=== Task item ===
Which lines of the entries below contain the string "class"? Copy each one.

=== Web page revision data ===
Start of Block
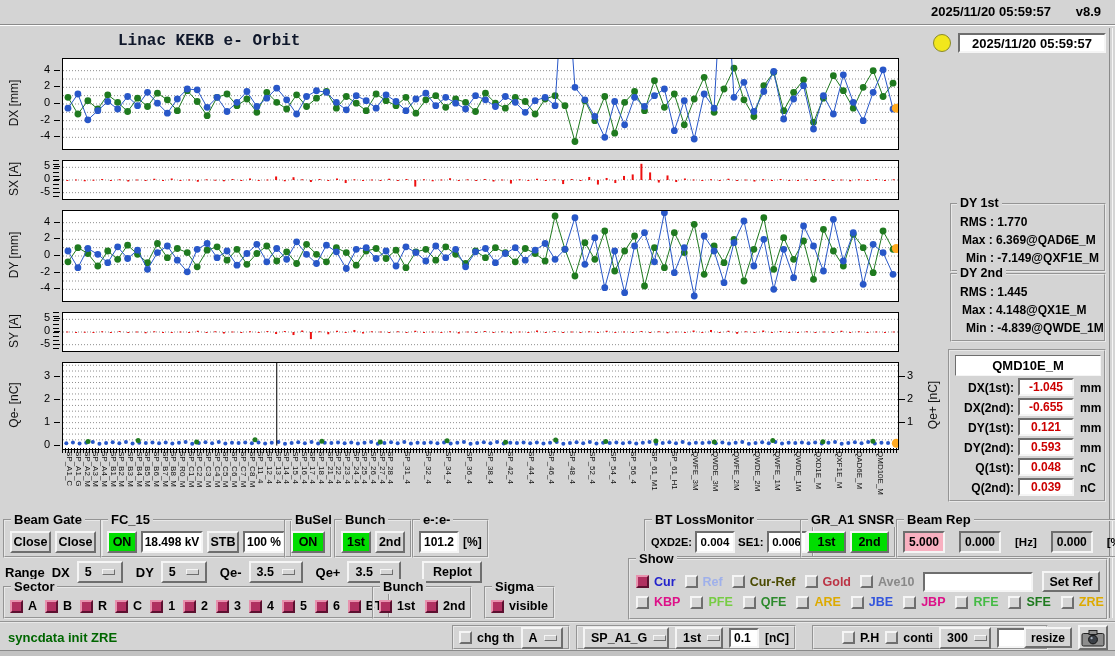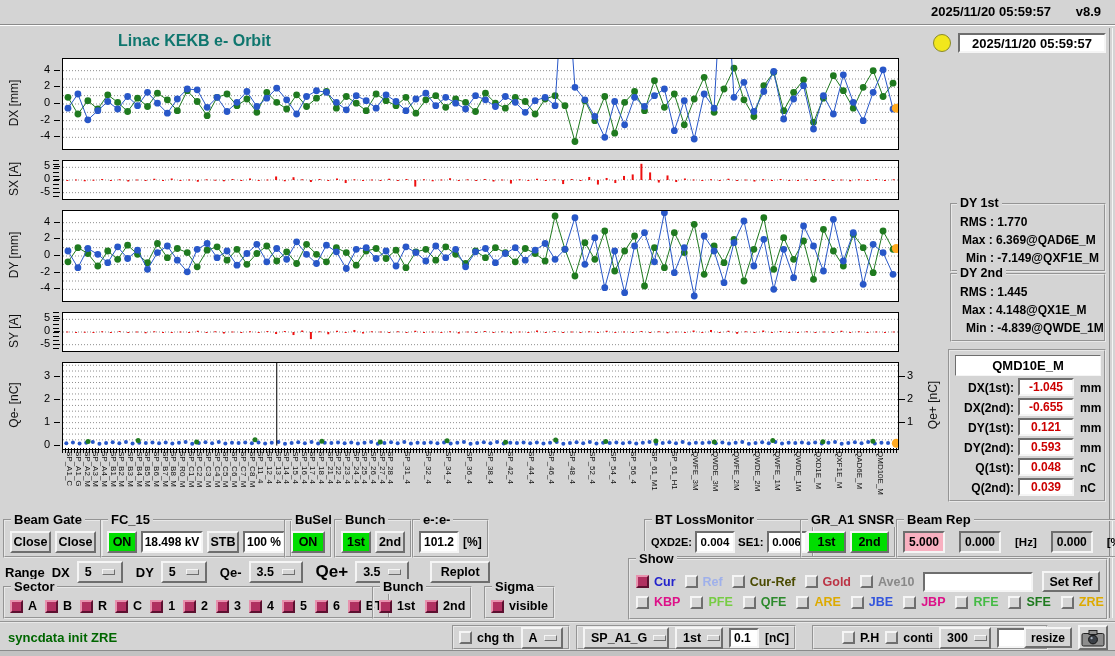--- a/index.html
+++ b/index.html
@@ -83,7 +83,7 @@
   <div class="main"></div>
   <div class="vsep"></div>
 
-  <div class="pagetitle" style="color: #0f766e;">Linac KEKB e- Orbit</div>
+  <div class="pagetitle" style="color: #0f172a; font-family: Liberation Mono, monospace;">Linac KEKB e- Orbit</div>
   <div class="lamp" style="background: rgb(242, 231, 28);"></div>
   <div class="field abs" style="left:958px;top:33px;width:148px;height:20px;font-size:13px;">2025/11/20 05:59:57</div>
 

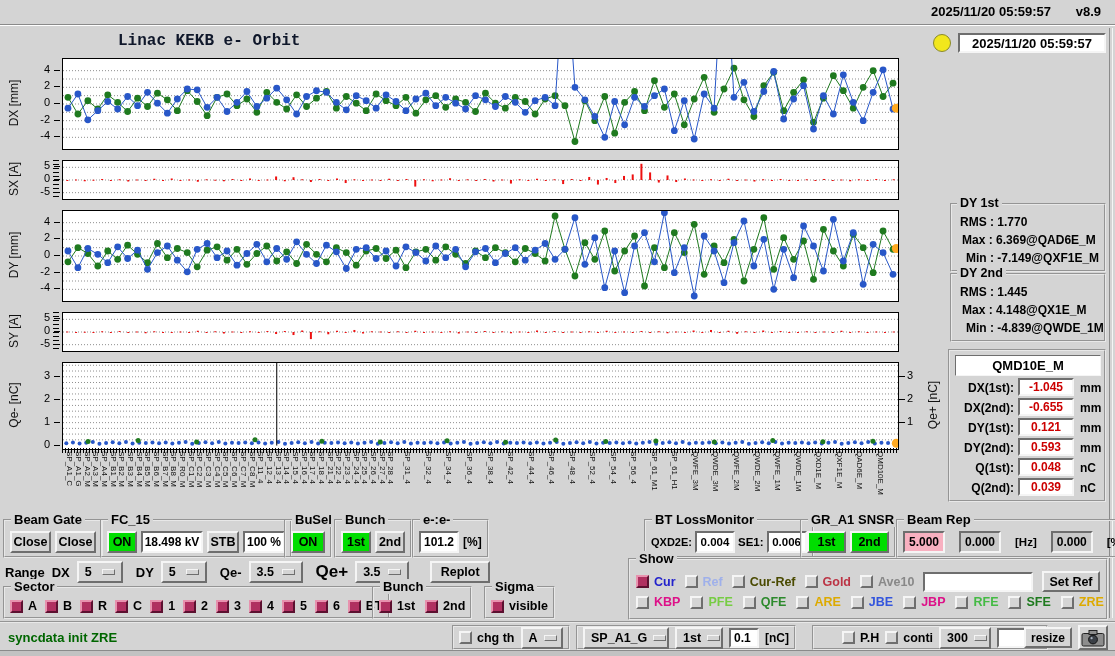--- a/index.html
+++ b/index.html
@@ -1062,7 +1062,7 @@
     <span class="om" style="width:54px;">
         <span>3.5</span>
       </span>
-    <span class="lbl" style="font-size:17px;margin-left:6px;">Qe+</span>
+    <span class="lbl" style="font-size:13px;margin-left:6px;">Qe+</span>
     <span class="om" style="width:54px;">
         <span>3.5</span>
       </span>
End of Block
=== Your response ===
   <div class="main"></div>
   <div class="vsep"></div>
-  <div class="pagetitle" style="color: #0f766e;">Linac KEKB e- Orbit</div>
+  <div class="pagetitle" style="color: #0f172a; font-family: Liberation Mono, monospace;">Linac KEKB e- Orbit</div>
   <div class="lamp" style="background: rgb(242, 231, 28);"></div>
   <div class="field abs" style="left:958px;top:33px;width:148px;height:20px;font-size:13px;">2025/11/20 05:59:57</div>
     <span class="om" style="width:54px;">
-    <span class="lbl" style="font-size:17px;margin-left:6px;">Qe+</span>
+    <span class="lbl" style="font-size:13px;margin-left:6px;">Qe+</span>
     <span class="om" style="width:54px;">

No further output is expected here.